#### DESCRIPTION OF THE TASK
Where does the string "nthreads" appear in the records? Copy every line that contains it.
==============================
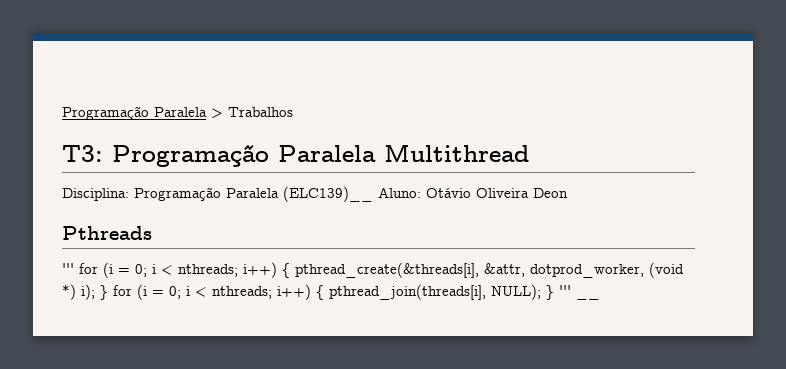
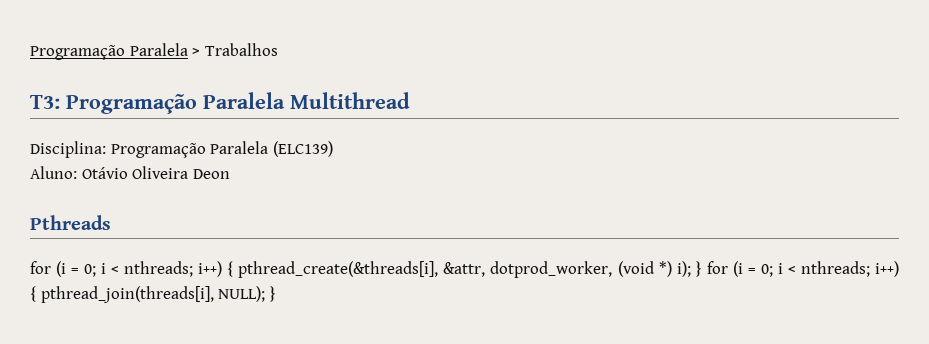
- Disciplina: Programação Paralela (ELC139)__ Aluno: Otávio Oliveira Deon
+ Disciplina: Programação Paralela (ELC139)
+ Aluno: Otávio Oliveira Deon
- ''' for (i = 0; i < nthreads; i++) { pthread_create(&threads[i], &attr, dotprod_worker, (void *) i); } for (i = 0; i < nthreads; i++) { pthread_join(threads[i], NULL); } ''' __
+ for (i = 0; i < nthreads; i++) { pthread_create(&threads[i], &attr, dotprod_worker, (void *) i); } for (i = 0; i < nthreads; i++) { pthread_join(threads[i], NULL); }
==============================
#### PROBLEM SOLUTION
- ''' for (i = 0; i < nthreads; i++) { pthread_create(&threads[i], &attr, dotprod_worker, (void *) i); } for (i = 0; i < nthreads; i++) { pthread_join(threads[i], NULL); } ''' __
+ for (i = 0; i < nthreads; i++) { pthread_create(&threads[i], &attr, dotprod_worker, (void *) i); } for (i = 0; i < nthreads; i++) { pthread_join(threads[i], NULL); }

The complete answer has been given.